→ **Activity**
Leave the pictures out and return every line below exactly.

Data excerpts
□ □ □
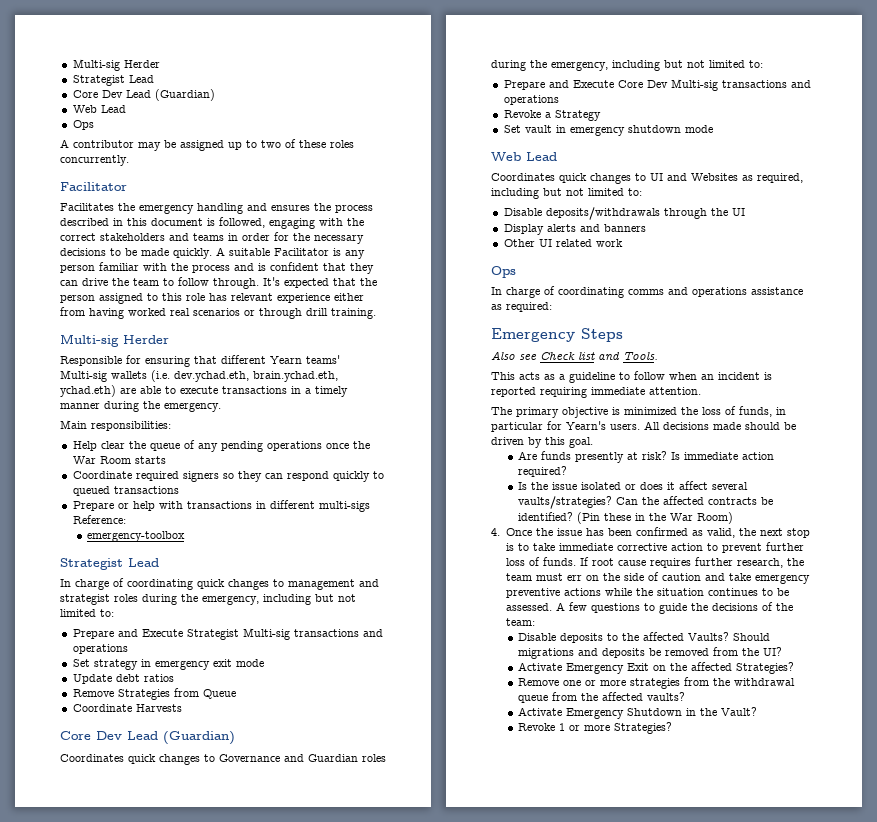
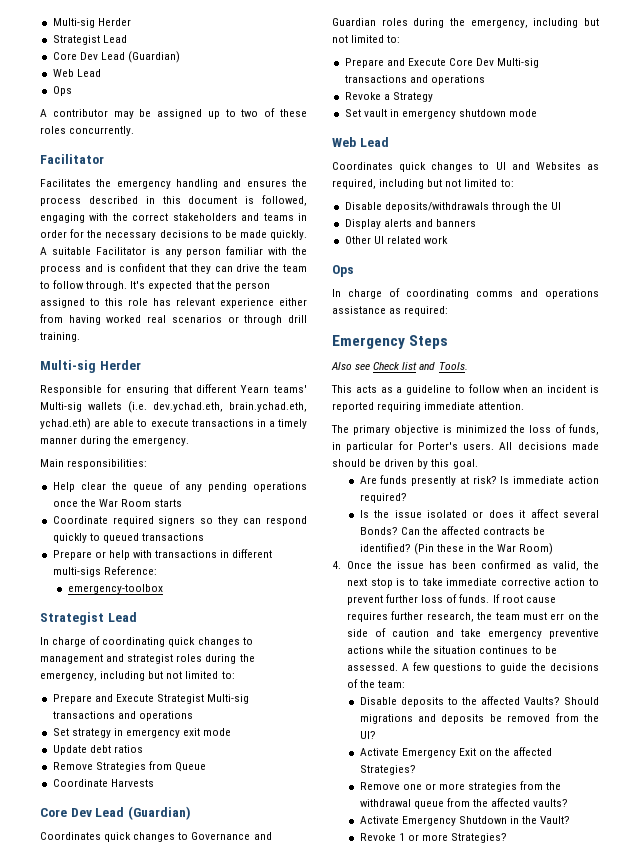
[566,421,606,430] Yearn's -> [417,442,458,450] Porter's
[517,496,612,509] vaults/strategies? -> [359,527,398,535] Bonds?

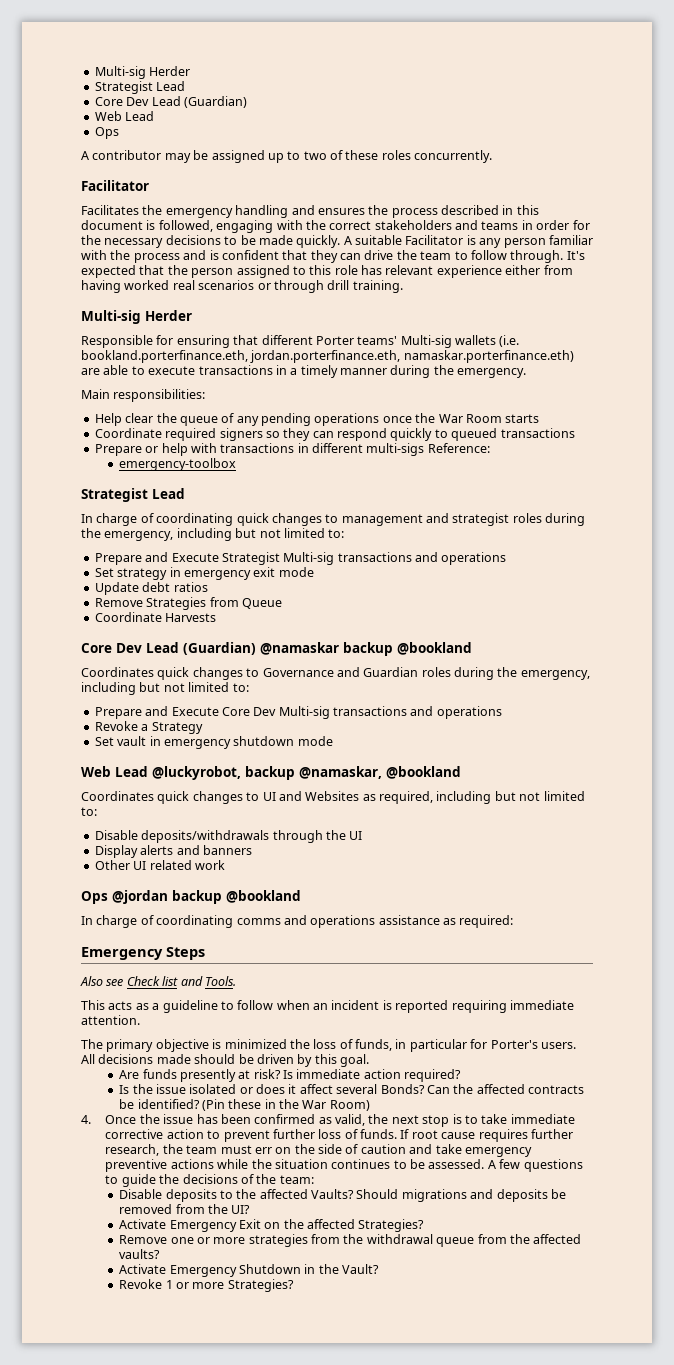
[240,385,270,393] Yearn -> [315,336,354,345] Porter
[153,402,307,412] [40,418,91,430] dev.ychad.eth, brain.ychad.eth, ychad.eth) -> [81,350,574,363] bookland.porterfinance.eth, jordan.porterfinance.eth, namaskar.porterfinance.eth)
(191, 813) none -> [260,642,472,656] @namaskar backup @bookland
(389, 142) none -> [152,766,461,780] @luckyrobot, backup @namaskar, @bookland
(354, 271) none -> [112,890,301,904] @jordan backup @bookland

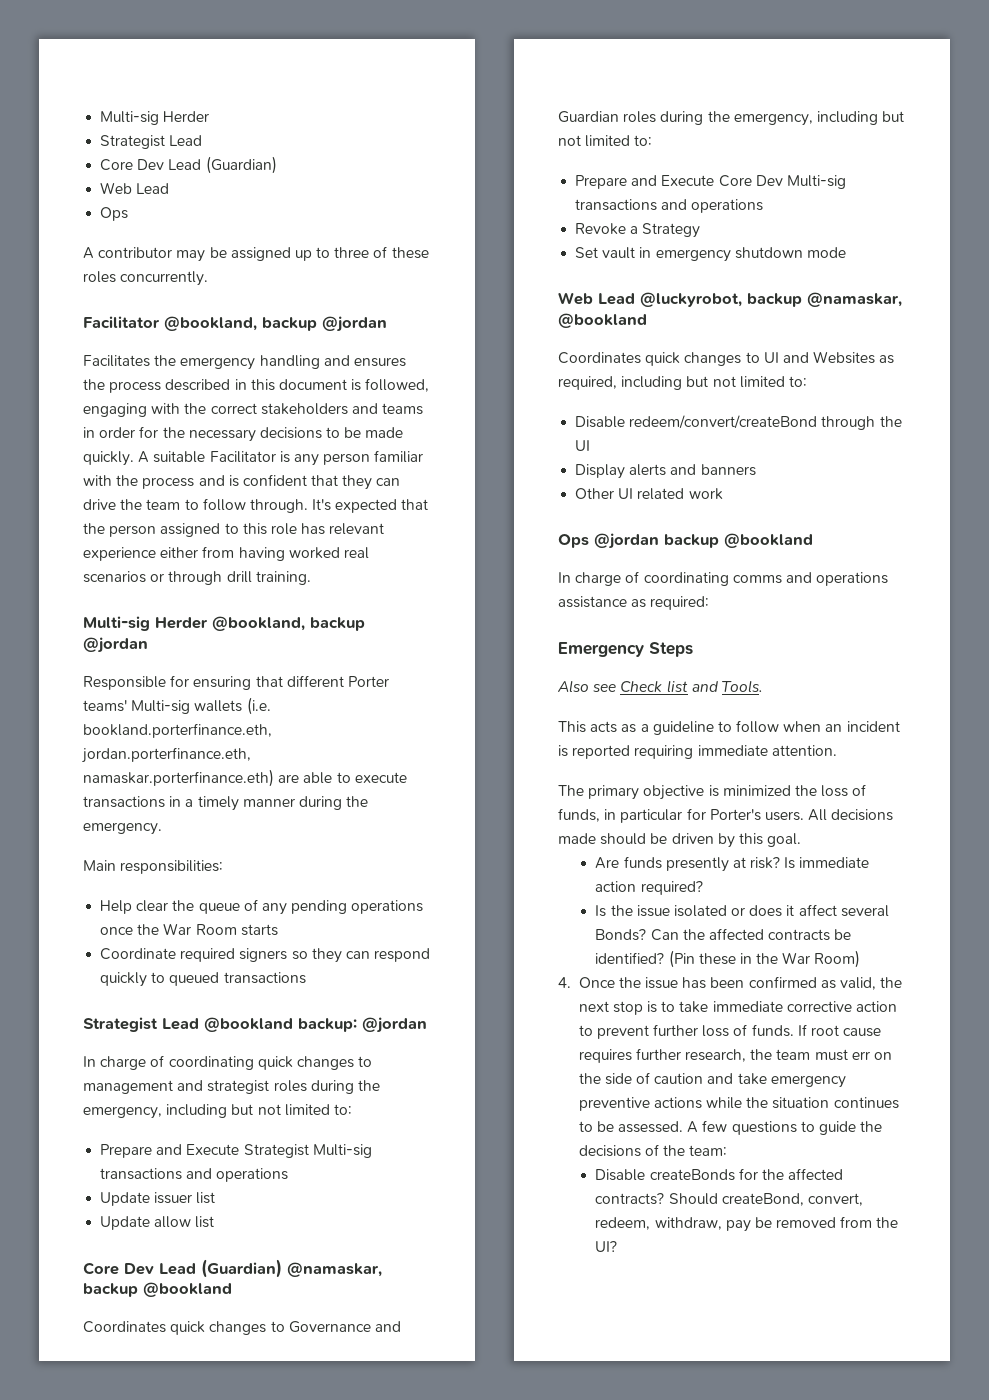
[303,151,327,160] two -> [334,247,370,258] three
(149, 185) none -> [164,316,387,332] @bookland, backup @jordan
(192, 315) none -> [212,616,365,631] [83,637,148,653] @bookland, backup @jordan
[94,443,490,456] [119,458,237,471] [81,488,185,502] // Prepare or help with transactions in different multi-sigs Reference: // emergency-toolbox // Strategist Lead -> [83,1017,427,1033] // Strategist Lead @bookland backup: @jordan
[94,567,314,580] [94,582,208,595] [94,597,282,610] [94,612,217,622] [81,642,339,655] Set strategy in emergency exit mode // Update debt ratios // Remove Strategies from Queue // Coordinate Harvests // Core Dev Lead (Guardian) @namaskar -> [100,1192,216,1206] [100,1216,215,1230] [83,1259,382,1278] Update issuer list // Update allow list // Core Dev Lead (Guardian) @namaskar,
[141,830,270,843] deposits/withdrawals -> [629,415,818,429] redeem/convert/createBond
[165,1189,548,1202] deposits to the affected Vaults? Should migrations and deposits -> [649,1168,844,1181] [595,1193,863,1206] [595,1217,751,1232] createBonds for the affected contracts? Should createBond, convert, redeem, withdraw, pay
[119,1219,425,1232] [119,1234,582,1247] [119,1249,161,1259] [119,1264,380,1277] [119,1279,294,1292] // Activate Emergency Exit on the affected Strategies? // Remove one or more strategies from the withdrawal queue from the affected vaults? // Activate Emergency Shutdown in the Vault? // Revoke 1 or more Strategies? -> (618, 1246) none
□ □ □
→ **Exercise answer**
[566,421,606,430] Yearn's -> [417,442,458,450] Porter's
[517,496,612,509] vaults/strategies? -> [359,527,398,535] Bonds?

[240,385,270,393] Yearn -> [315,336,354,345] Porter
[153,402,307,412] [40,418,91,430] dev.ychad.eth, brain.ychad.eth, ychad.eth) -> [81,350,574,363] bookland.porterfinance.eth, jordan.porterfinance.eth, namaskar.porterfinance.eth)
(191, 813) none -> [260,642,472,656] @namaskar backup @bookland
(389, 142) none -> [152,766,461,780] @luckyrobot, backup @namaskar, @bookland
(354, 271) none -> [112,890,301,904] @jordan backup @bookland

[303,151,327,160] two -> [334,247,370,258] three
(149, 185) none -> [164,316,387,332] @bookland, backup @jordan
(192, 315) none -> [212,616,365,631] [83,637,148,653] @bookland, backup @jordan
[94,443,490,456] [119,458,237,471] [81,488,185,502] // Prepare or help with transactions in different multi-sigs Reference: // emergency-toolbox // Strategist Lead -> [83,1017,427,1033] // Strategist Lead @bookland backup: @jordan
[94,567,314,580] [94,582,208,595] [94,597,282,610] [94,612,217,622] [81,642,339,655] Set strategy in emergency exit mode // Update debt ratios // Remove Strategies from Queue // Coordinate Harvests // Core Dev Lead (Guardian) @namaskar -> [100,1192,216,1206] [100,1216,215,1230] [83,1259,382,1278] Update issuer list // Update allow list // Core Dev Lead (Guardian) @namaskar,
[141,830,270,843] deposits/withdrawals -> [629,415,818,429] redeem/convert/createBond
[165,1189,548,1202] deposits to the affected Vaults? Should migrations and deposits -> [649,1168,844,1181] [595,1193,863,1206] [595,1217,751,1232] createBonds for the affected contracts? Should createBond, convert, redeem, withdraw, pay
[119,1219,425,1232] [119,1234,582,1247] [119,1249,161,1259] [119,1264,380,1277] [119,1279,294,1292] // Activate Emergency Exit on the affected Strategies? // Remove one or more strategies from the withdrawal queue from the affected vaults? // Activate Emergency Shutdown in the Vault? // Revoke 1 or more Strategies? -> (618, 1246) none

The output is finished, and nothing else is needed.